Distance:  4 ½ miles 7.7k

                 

Time:     2 ½  -  3 ½  hours

                 

Summary:  Strenuous to the Pike and then easy.

               

Map: OS OL 21 The South Pennines

 

 

Map by kind permission of Johnston Press

 

Directions:

1. From the Ram continue along the A646 towards Todmordern for almost 500yds.

 

(This will necessitate switching sides of the road to make use of the pavement). Just pass a bus stop turn right onto a woodland drive leading down to a large house.

 

As the drive swings left keep ahead on a track leading down to a footbridge.

 

Follow the path along a walled section to a kissing gate leading out

 

on a grassy hillside. Turn right to climb the steep path.

 

The path is clear and well waymarked.

 

After three hundred yards to reaches a path junction on a broad shelf below Thieveley Scout.

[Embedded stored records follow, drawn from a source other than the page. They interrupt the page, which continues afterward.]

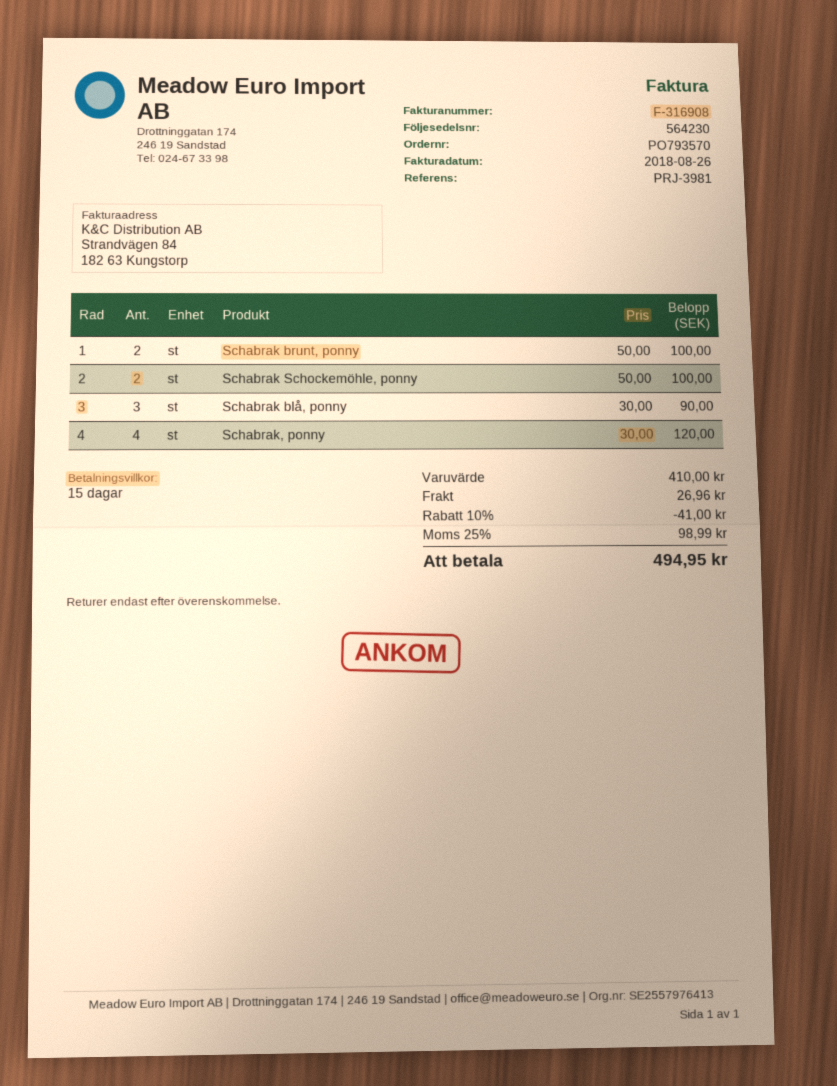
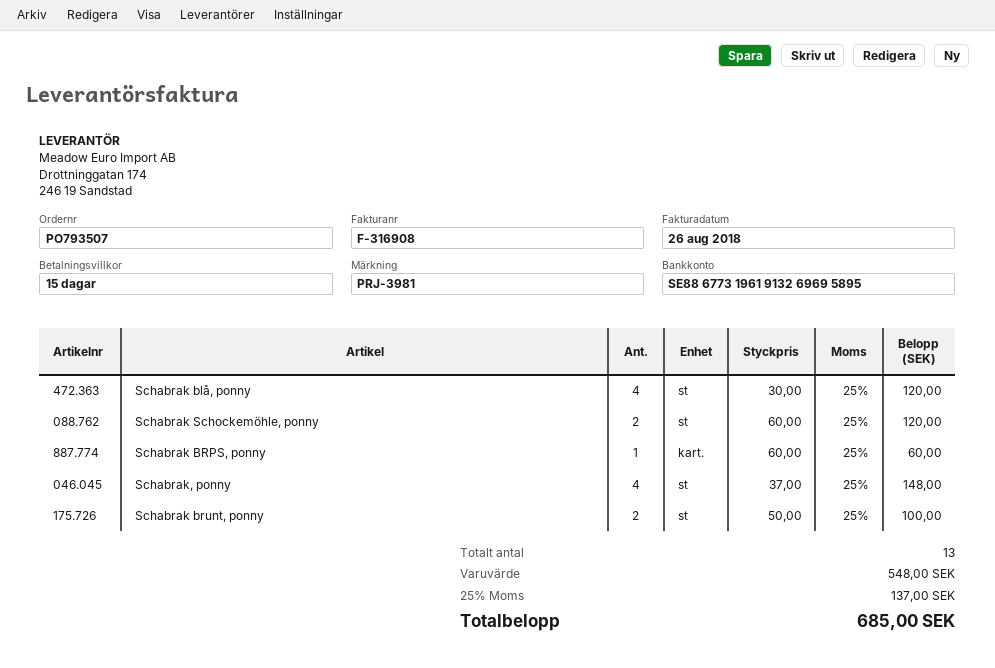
order number: PO793570 -> PO793507
Schabrak Schockemöhle, ponny: 2 x 50.00 = 100.00 -> 2 x 60.00 = 120.00
Schabrak blå, ponny: 3 x 30.00 = 90.00 -> 4 x 30.00 = 120.00
Schabrak, ponny: 4 x 30.00 = 120.00 -> 4 x 37.00 = 148.00
Schabrak BRPS, ponny: none -> 1 x 60.00 = 60.00
subtotal: 410.00 -> 548.00
discount: 10% = 41.00 -> none
shipping: 26.96 -> none
tax: 25% = 98.99 -> 25% = 137.00
total: 494.95 -> 685.00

2. Bear right (ignoring a waymark post pointing left) and follow a low wall gently climbing above Fishpond Plantation to the right soon with a wall/fence on the right. After 500yds the path meets the Burnley Way on the far side of a deep gully to the left. Turn left through a wooden gate

 

and follow the path steeply up with a fence to the left. (This is the strenuous bit). After a track

 

the path becomes less steep and less clear but maintaining the same direction keep climbing until the trig point comes into sight.

 

 

3. The views cover a wide expanse of the South Pennines and East Lancashire. There follows a superb ridge walk over Deerplay Moor. Cross the fence by a ruined wall at a stile to the left of the trig point

 

turn right and follow the fence and wall  north westwards along the broad moorland ridge. After 800yds the track crosses a stream at the top of Black Clough and then continues to a gate at a junction of walls.

 

Through this keep ahead until you arrive at a wooden gate just before the A671 Bacup Road.

 

 

4. Turn right onto the Pennine Bridleway. You now follow this long distance trail as it descends  to Holme Chapel. After passing through a wooden gate

 

the track heads briefly north before swinging east above Easden Clough

 

on a broad farm road.

 

Before reaching a gate turn left following the way below the farm at Cow Side. This puts you on a broad green lane.

 

Keep on this to a point where it turns left in front of a wooden gate. Go through the gate (close to a memorial to Mary Towneley)

 

turn left and on a steeper path head downhill with a fence to the left. As you near a farm

 

join a farm track to reach a junction

 

with the Burnley Way. 


5. At a finger post turn right. Keep on a broad track

 

to reach

 

Scout Farm. After the farm the trail continues parallel to the railway before passing underneath

 

it close to Buckley Wood. Soon after this turn left

 

on a broad track leading to Holme Chapel.


Where to eat and drink.
 

The Ram (See www.theramburnley.co.uk ) Tel: 01282 459091 Since parking is not easy in Holme Chapel it may be an idea to combine a walk with a visit to the Inn. (Readers should seek permission before the walk).


Points of Interest.  

The Pennine Bridleway. The National Trail was inspired by the campaign of Lady Mary Towneley of Lancashire who saw the need of a long distance track suitable for horse riders and cyclists. She died about the time the trail was established. In memory of her work a 76 mile circuit was created in the South Pennines and called the Mary Towneley Loop.